<<<<

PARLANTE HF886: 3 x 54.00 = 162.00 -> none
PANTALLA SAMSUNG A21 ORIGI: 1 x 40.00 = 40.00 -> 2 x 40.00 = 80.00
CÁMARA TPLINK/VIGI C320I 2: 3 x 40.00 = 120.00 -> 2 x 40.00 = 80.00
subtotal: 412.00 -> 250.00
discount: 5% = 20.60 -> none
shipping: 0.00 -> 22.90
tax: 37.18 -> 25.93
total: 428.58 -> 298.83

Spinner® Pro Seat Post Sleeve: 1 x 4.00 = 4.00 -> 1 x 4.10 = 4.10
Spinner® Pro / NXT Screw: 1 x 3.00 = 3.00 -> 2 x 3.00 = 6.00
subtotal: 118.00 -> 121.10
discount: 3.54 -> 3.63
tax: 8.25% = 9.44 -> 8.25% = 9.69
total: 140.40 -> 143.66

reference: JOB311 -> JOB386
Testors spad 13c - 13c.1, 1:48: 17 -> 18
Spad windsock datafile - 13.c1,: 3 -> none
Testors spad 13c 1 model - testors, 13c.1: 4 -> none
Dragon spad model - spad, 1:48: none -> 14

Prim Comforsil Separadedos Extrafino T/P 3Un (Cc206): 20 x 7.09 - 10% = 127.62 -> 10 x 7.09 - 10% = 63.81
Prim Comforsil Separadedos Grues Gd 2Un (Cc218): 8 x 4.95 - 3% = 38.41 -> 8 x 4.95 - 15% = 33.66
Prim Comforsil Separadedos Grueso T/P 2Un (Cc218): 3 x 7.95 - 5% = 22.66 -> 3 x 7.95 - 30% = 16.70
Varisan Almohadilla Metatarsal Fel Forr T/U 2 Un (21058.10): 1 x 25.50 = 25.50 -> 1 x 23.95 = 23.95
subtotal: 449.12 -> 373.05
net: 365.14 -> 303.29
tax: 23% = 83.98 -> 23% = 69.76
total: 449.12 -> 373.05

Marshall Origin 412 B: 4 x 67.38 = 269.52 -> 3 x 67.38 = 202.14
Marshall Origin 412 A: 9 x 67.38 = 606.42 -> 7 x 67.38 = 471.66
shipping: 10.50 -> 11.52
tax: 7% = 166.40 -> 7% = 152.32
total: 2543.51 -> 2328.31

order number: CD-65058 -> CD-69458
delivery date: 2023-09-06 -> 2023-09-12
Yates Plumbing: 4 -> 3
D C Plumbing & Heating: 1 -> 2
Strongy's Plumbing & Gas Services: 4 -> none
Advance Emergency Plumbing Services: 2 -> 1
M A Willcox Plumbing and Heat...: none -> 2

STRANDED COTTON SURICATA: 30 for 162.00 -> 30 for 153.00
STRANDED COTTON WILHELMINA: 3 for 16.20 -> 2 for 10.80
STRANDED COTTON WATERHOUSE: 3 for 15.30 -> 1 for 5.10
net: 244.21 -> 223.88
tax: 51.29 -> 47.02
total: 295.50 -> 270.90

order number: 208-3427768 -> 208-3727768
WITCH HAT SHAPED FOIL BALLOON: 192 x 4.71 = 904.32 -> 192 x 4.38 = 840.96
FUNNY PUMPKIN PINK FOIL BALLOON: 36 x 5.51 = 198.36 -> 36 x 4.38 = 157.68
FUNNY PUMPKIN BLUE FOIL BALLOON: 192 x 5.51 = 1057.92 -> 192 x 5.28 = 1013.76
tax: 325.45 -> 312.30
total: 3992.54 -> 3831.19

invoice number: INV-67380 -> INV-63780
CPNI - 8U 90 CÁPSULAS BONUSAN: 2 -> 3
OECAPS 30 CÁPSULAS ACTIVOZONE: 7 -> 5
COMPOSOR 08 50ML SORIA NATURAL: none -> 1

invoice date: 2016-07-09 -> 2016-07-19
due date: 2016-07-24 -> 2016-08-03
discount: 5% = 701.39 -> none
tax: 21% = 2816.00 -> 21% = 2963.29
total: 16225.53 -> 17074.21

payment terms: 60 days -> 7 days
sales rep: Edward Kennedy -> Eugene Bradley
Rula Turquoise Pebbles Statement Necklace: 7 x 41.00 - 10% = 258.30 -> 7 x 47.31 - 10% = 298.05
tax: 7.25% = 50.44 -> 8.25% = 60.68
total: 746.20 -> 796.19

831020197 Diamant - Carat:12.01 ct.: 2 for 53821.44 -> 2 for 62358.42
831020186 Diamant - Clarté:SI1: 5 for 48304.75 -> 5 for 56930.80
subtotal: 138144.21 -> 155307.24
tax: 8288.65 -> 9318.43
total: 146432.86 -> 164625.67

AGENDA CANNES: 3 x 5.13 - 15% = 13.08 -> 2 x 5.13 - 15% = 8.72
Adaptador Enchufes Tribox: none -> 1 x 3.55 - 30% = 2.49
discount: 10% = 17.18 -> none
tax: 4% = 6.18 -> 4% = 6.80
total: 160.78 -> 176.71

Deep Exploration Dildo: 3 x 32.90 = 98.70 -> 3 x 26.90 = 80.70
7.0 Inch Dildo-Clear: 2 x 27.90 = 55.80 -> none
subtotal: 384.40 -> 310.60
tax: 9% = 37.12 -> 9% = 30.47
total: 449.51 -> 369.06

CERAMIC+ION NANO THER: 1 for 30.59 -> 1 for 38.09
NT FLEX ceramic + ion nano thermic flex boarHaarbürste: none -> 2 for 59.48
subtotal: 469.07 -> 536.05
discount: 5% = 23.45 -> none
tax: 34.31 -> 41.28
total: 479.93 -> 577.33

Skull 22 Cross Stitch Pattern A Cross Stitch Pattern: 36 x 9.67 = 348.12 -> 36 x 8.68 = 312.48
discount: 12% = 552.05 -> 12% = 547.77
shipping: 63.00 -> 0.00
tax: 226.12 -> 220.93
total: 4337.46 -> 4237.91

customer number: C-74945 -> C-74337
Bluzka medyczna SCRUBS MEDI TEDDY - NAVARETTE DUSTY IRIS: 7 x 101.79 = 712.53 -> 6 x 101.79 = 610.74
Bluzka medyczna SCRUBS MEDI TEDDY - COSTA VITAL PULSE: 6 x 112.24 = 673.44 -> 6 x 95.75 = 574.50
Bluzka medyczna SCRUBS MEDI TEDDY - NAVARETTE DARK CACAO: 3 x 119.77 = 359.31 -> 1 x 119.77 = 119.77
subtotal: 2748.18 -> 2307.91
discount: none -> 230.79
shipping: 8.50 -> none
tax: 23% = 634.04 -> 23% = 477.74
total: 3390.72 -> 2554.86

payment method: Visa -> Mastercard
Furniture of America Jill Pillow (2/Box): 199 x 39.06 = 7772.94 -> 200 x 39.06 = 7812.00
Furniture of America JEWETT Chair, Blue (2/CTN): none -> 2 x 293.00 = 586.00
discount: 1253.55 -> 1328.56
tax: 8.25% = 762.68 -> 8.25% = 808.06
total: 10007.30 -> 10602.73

>>>>

* [EXERCISE DESCRIPTION]:
Go through the entries above and copy each line holding the string "Plumbing".

* [TASK RESPONSE]:
Yates Plumbing: 4 -> 3
D C Plumbing & Heating: 1 -> 2
Strongy's Plumbing & Gas Services: 4 -> none
Advance Emergency Plumbing Services: 2 -> 1
M A Willcox Plumbing and Heat...: none -> 2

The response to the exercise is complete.